→ **WORK INSTRUCTIONS**
Leave out every line before the one that contains "High, 2013-11-21: 8.05 -> none". Please restate that line and the rest of the data word for word, through the end.

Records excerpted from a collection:

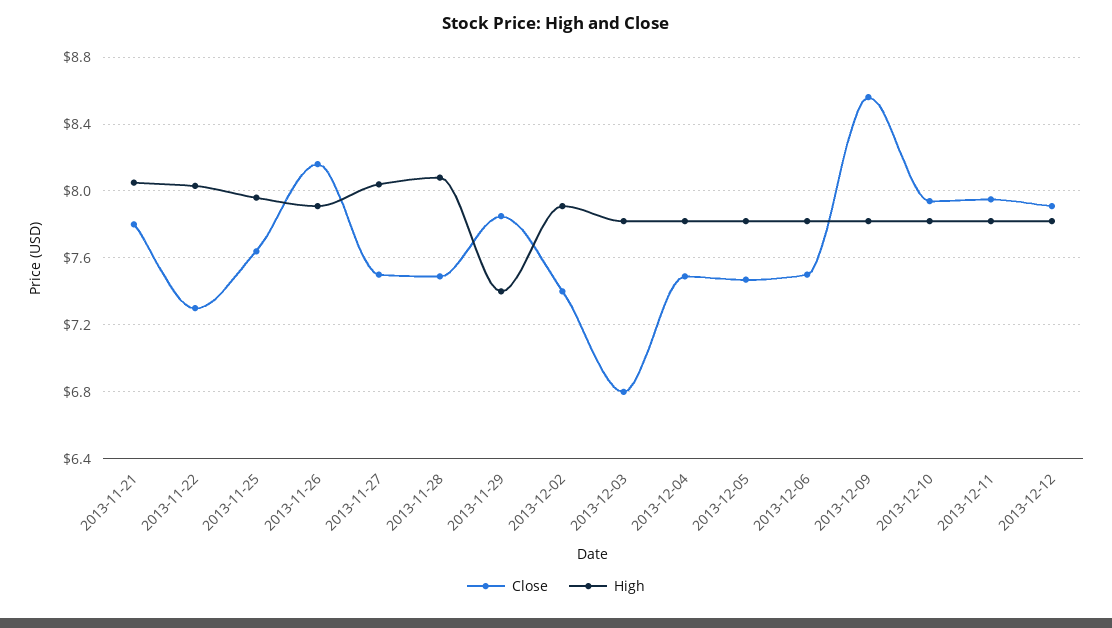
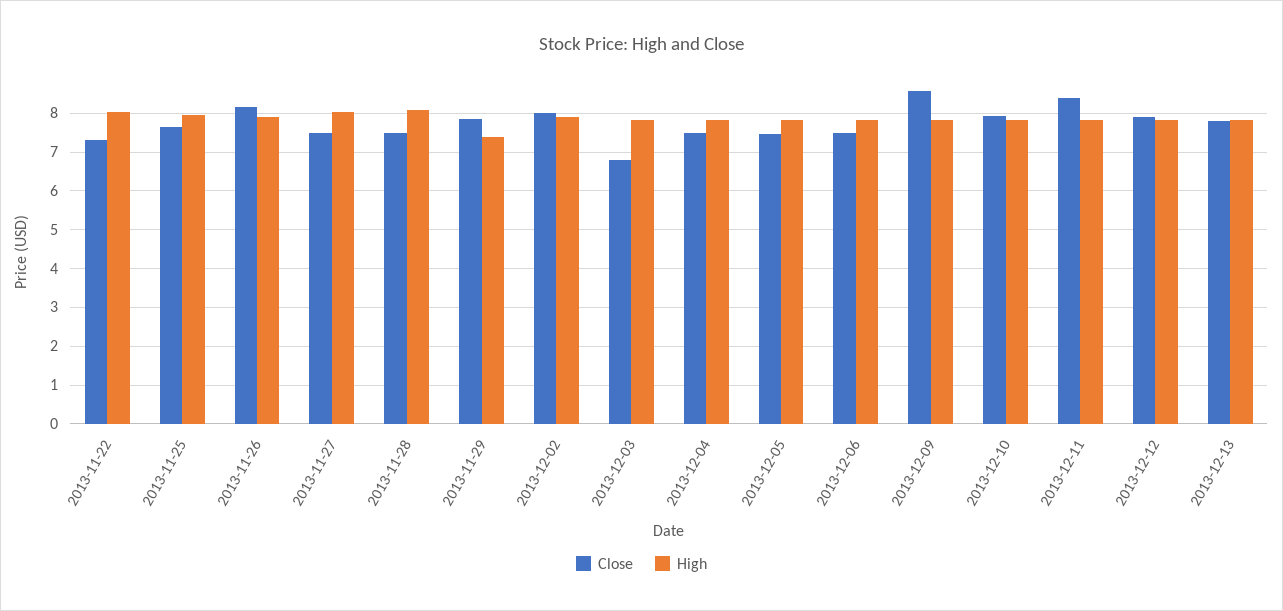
Close, 2013-11-21: 7.8 -> none
High, 2013-11-21: 8.05 -> none
Close, 2013-12-02: 7.4 -> 8
Close, 2013-12-11: 7.95 -> 8.4
Close, 2013-12-13: none -> 7.8
High, 2013-12-13: none -> 7.8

→ **TASK RESPONSE**
High, 2013-11-21: 8.05 -> none
Close, 2013-12-02: 7.4 -> 8
Close, 2013-12-11: 7.95 -> 8.4
Close, 2013-12-13: none -> 7.8
High, 2013-12-13: none -> 7.8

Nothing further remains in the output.